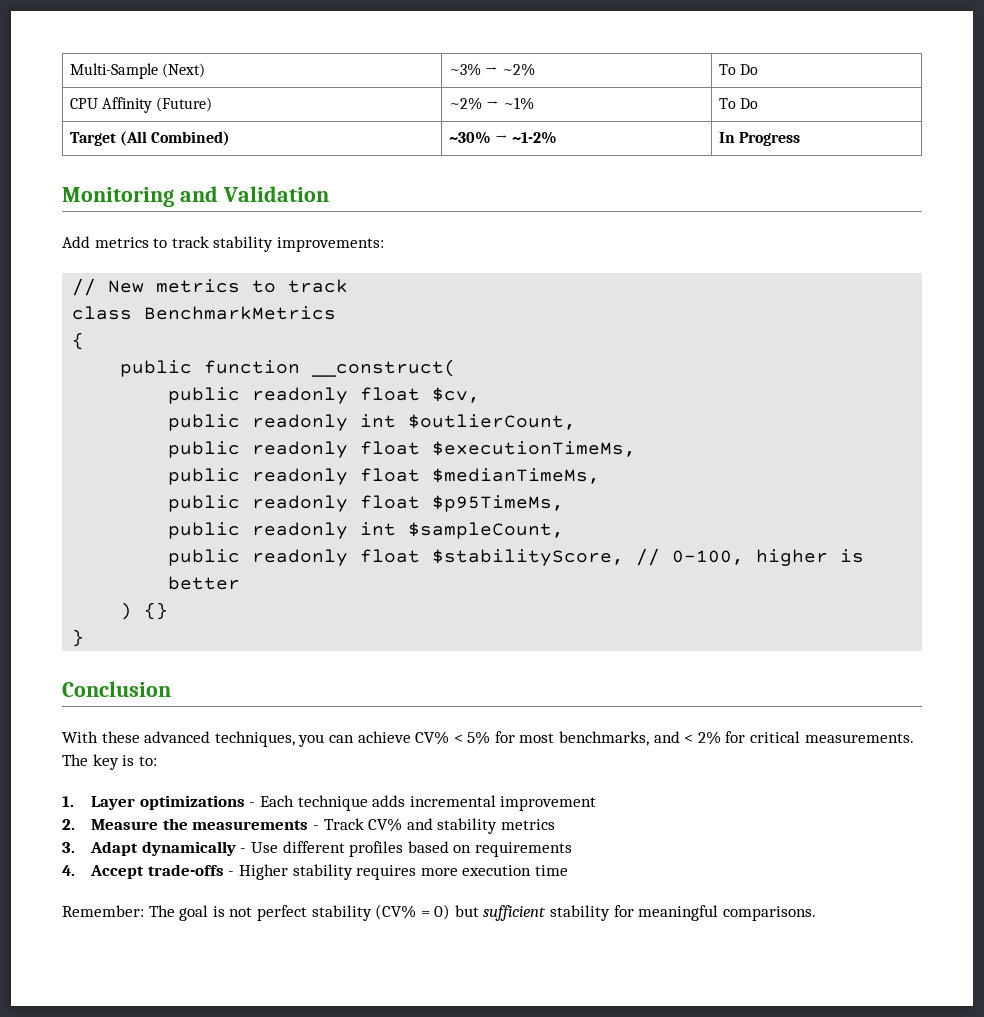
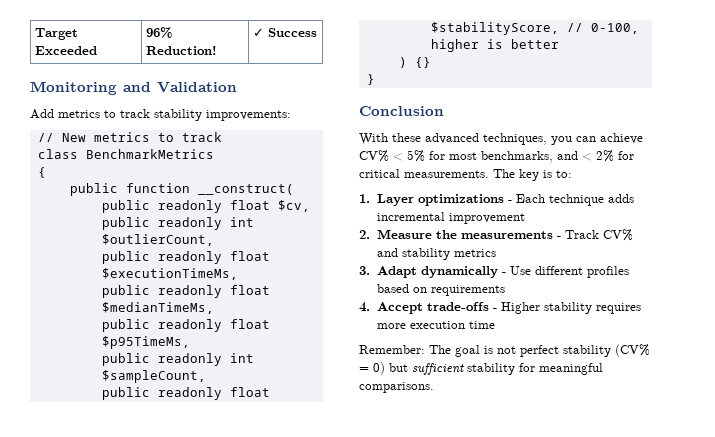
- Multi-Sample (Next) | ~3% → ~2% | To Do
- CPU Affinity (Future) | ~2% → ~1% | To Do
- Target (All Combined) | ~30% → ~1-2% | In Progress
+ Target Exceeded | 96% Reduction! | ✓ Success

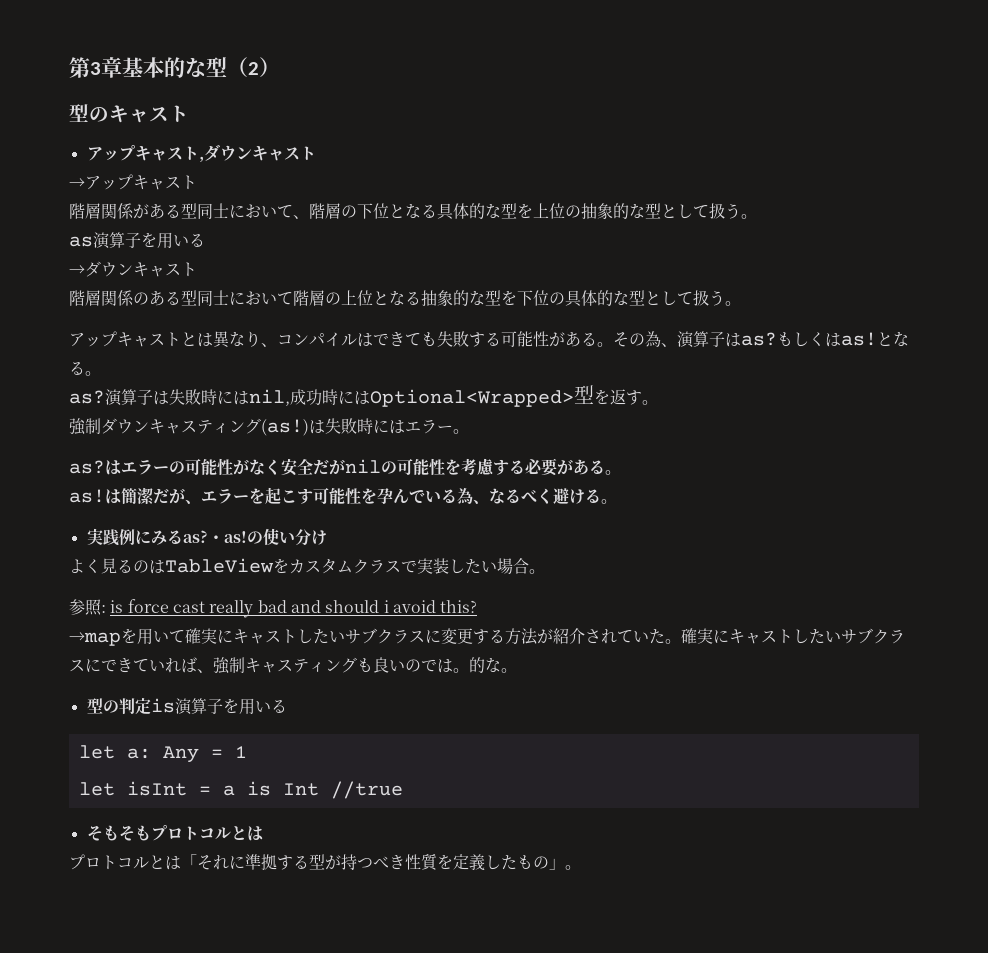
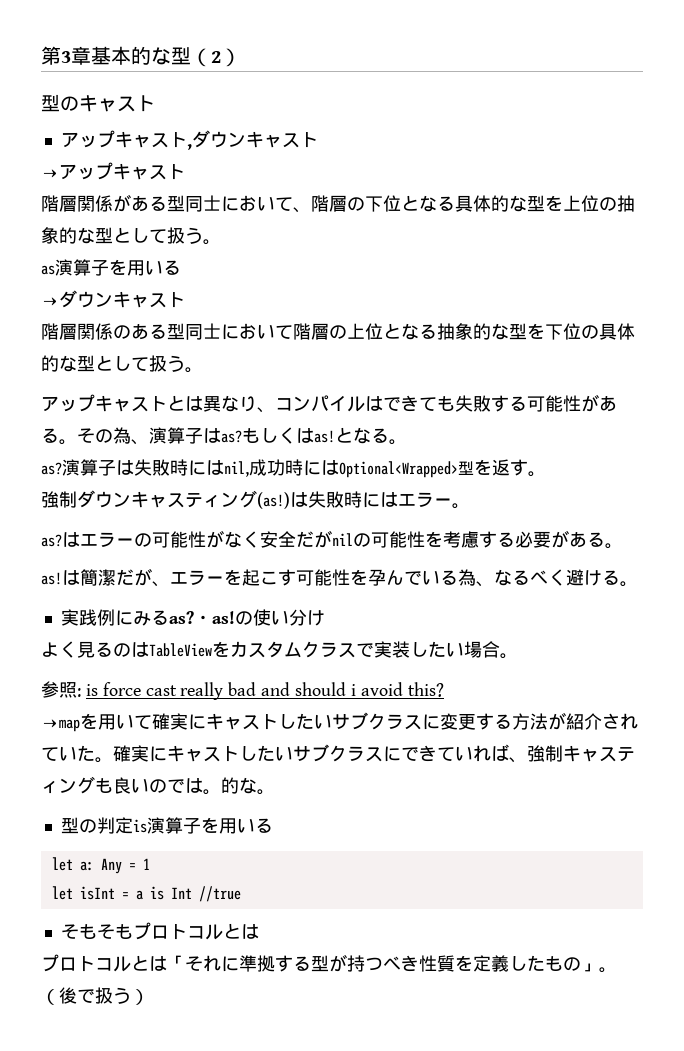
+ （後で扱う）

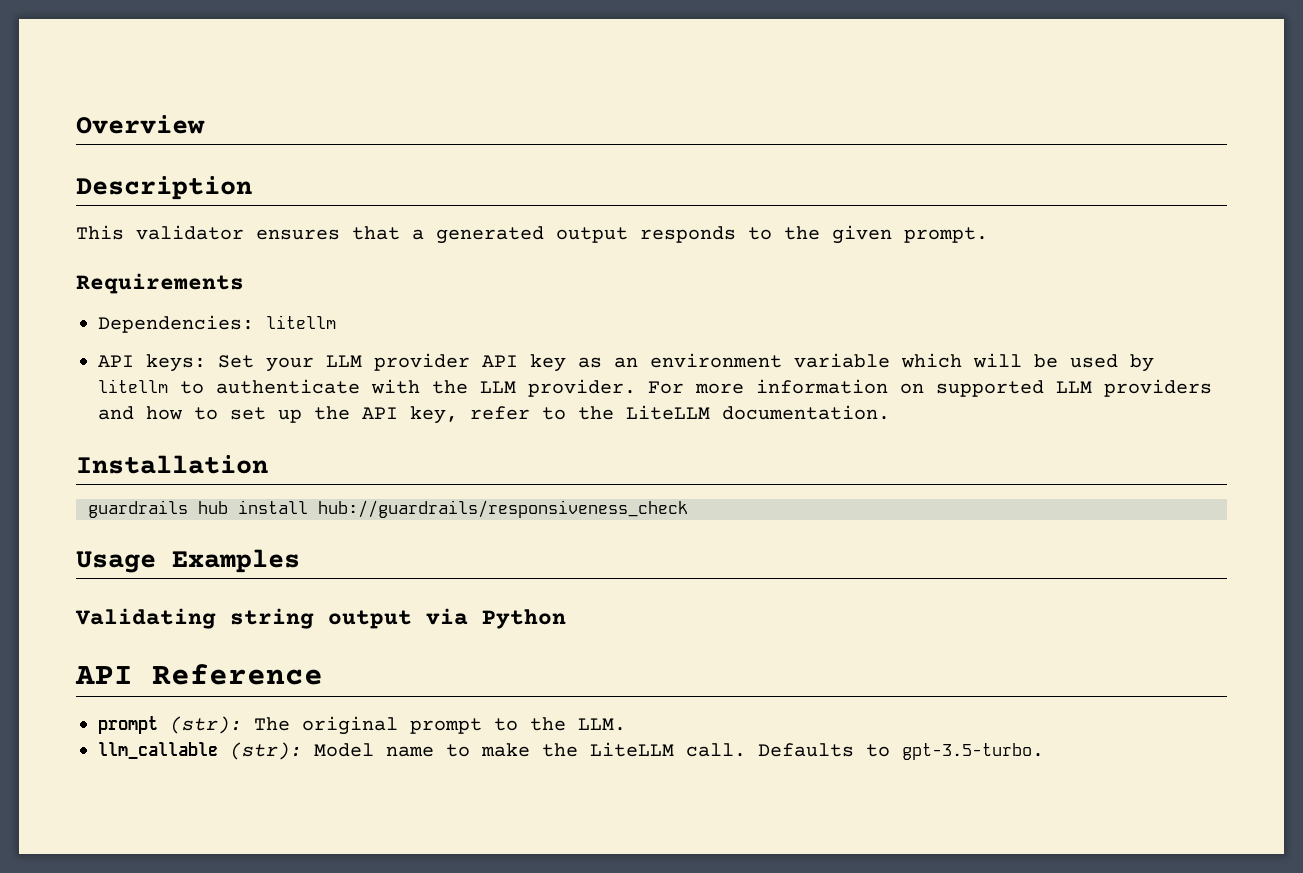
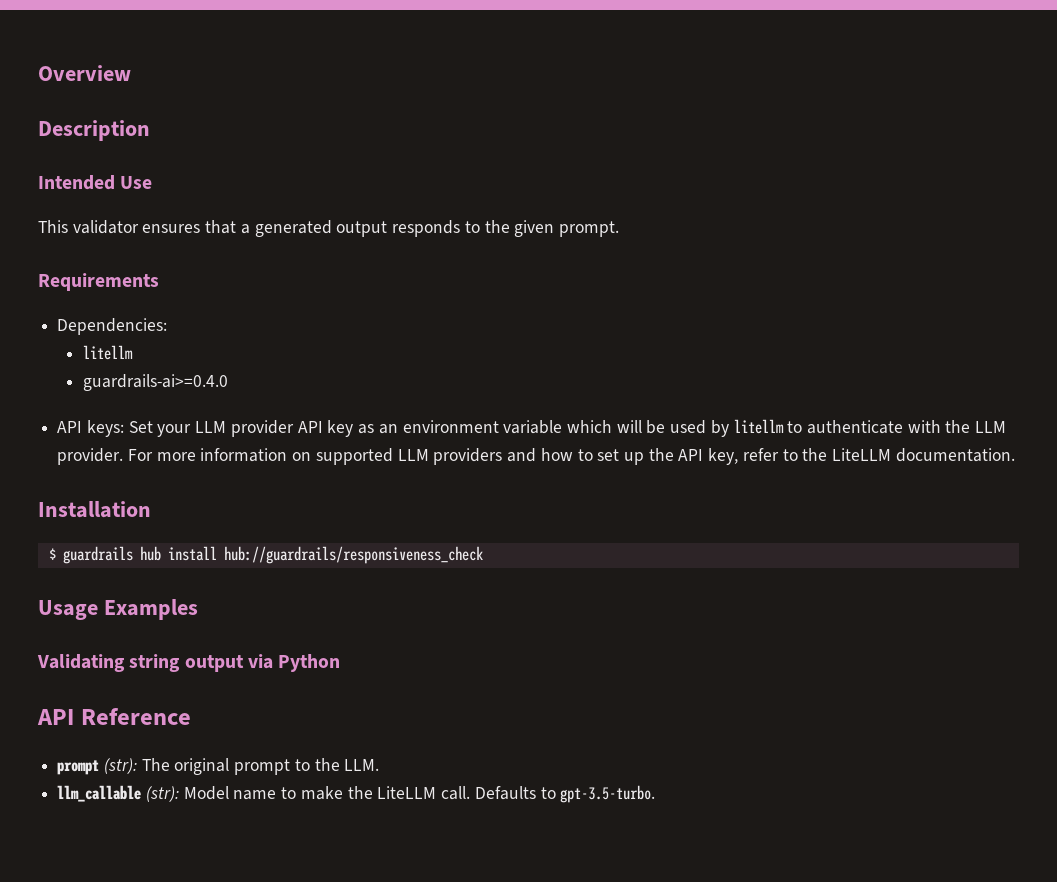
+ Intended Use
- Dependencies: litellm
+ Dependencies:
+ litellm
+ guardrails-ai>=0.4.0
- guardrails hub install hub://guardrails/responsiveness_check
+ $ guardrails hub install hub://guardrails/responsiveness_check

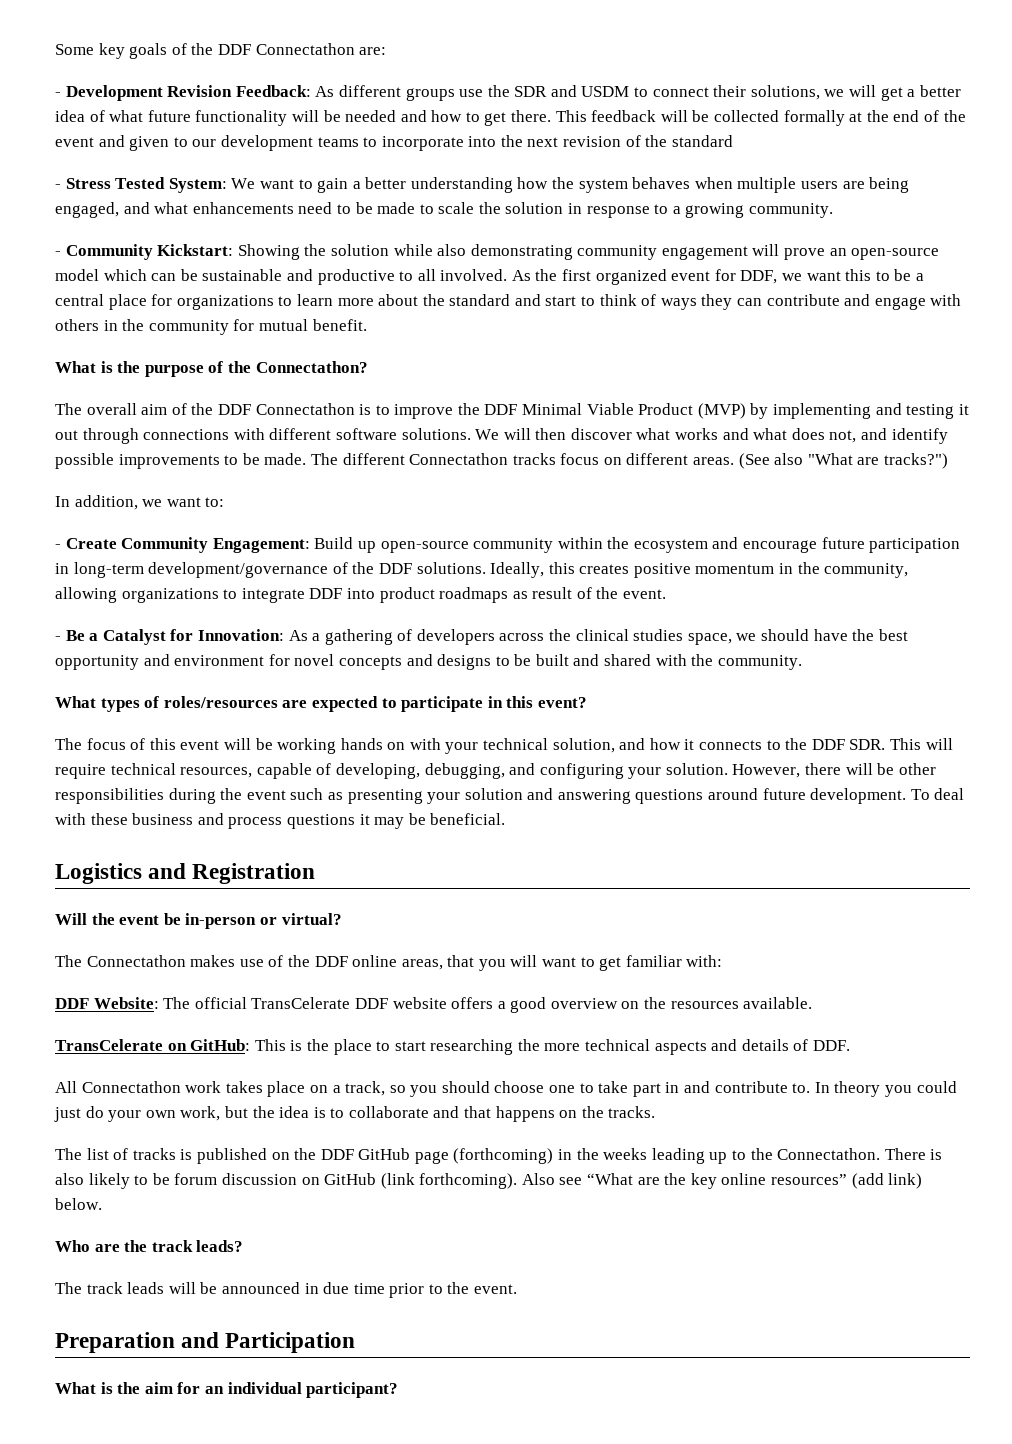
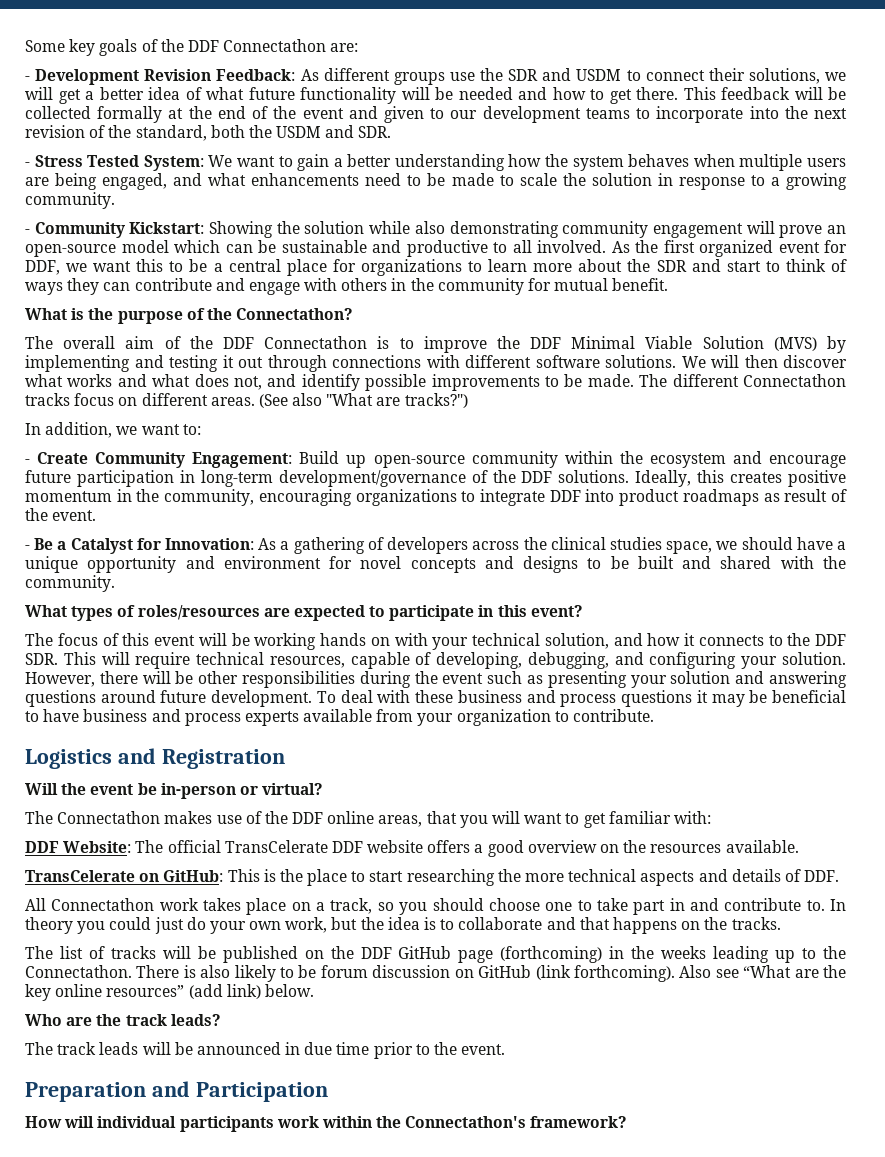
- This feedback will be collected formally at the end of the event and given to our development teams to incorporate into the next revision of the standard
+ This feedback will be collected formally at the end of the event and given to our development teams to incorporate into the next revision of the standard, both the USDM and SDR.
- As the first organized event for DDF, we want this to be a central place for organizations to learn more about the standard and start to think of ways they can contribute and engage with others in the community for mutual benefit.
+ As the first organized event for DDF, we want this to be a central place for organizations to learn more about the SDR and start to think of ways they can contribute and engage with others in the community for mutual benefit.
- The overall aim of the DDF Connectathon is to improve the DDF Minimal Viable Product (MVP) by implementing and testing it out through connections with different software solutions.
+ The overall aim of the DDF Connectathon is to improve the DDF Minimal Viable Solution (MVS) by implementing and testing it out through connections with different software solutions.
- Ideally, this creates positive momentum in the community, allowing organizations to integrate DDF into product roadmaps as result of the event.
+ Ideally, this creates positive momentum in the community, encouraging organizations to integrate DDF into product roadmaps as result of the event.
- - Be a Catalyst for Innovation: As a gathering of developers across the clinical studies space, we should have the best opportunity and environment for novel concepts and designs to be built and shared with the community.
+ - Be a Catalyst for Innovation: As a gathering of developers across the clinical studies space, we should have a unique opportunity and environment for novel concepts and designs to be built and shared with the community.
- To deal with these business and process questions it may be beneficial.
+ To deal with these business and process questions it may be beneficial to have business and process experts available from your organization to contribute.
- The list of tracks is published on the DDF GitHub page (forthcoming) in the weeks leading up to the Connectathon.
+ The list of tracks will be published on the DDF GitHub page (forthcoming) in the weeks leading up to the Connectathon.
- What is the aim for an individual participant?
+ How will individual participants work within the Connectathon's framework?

--------

* Problem
Give back the listing unchanged. Strip out the pictures.

* Solution to this task
- Multi-Sample (Next) | ~3% → ~2% | To Do
- CPU Affinity (Future) | ~2% → ~1% | To Do
- Target (All Combined) | ~30% → ~1-2% | In Progress
+ Target Exceeded | 96% Reduction! | ✓ Success

+ （後で扱う）

+ Intended Use
- Dependencies: litellm
+ Dependencies:
+ litellm
+ guardrails-ai>=0.4.0
- guardrails hub install hub://guardrails/responsiveness_check
+ $ guardrails hub install hub://guardrails/responsiveness_check

- This feedback will be collected formally at the end of the event and given to our development teams to incorporate into the next revision of the standard
+ This feedback will be collected formally at the end of the event and given to our development teams to incorporate into the next revision of the standard, both the USDM and SDR.
- As the first organized event for DDF, we want this to be a central place for organizations to learn more about the standard and start to think of ways they can contribute and engage with others in the community for mutual benefit.
+ As the first organized event for DDF, we want this to be a central place for organizations to learn more about the SDR and start to think of ways they can contribute and engage with others in the community for mutual benefit.
- The overall aim of the DDF Connectathon is to improve the DDF Minimal Viable Product (MVP) by implementing and testing it out through connections with different software solutions.
+ The overall aim of the DDF Connectathon is to improve the DDF Minimal Viable Solution (MVS) by implementing and testing it out through connections with different software solutions.
- Ideally, this creates positive momentum in the community, allowing organizations to integrate DDF into product roadmaps as result of the event.
+ Ideally, this creates positive momentum in the community, encouraging organizations to integrate DDF into product roadmaps as result of the event.
- - Be a Catalyst for Innovation: As a gathering of developers across the clinical studies space, we should have the best opportunity and environment for novel concepts and designs to be built and shared with the community.
+ - Be a Catalyst for Innovation: As a gathering of developers across the clinical studies space, we should have a unique opportunity and environment for novel concepts and designs to be built and shared with the community.
- To deal with these business and process questions it may be beneficial.
+ To deal with these business and process questions it may be beneficial to have business and process experts available from your organization to contribute.
- The list of tracks is published on the DDF GitHub page (forthcoming) in the weeks leading up to the Connectathon.
+ The list of tracks will be published on the DDF GitHub page (forthcoming) in the weeks leading up to the Connectathon.
- What is the aim for an individual participant?
+ How will individual participants work within the Connectathon's framework?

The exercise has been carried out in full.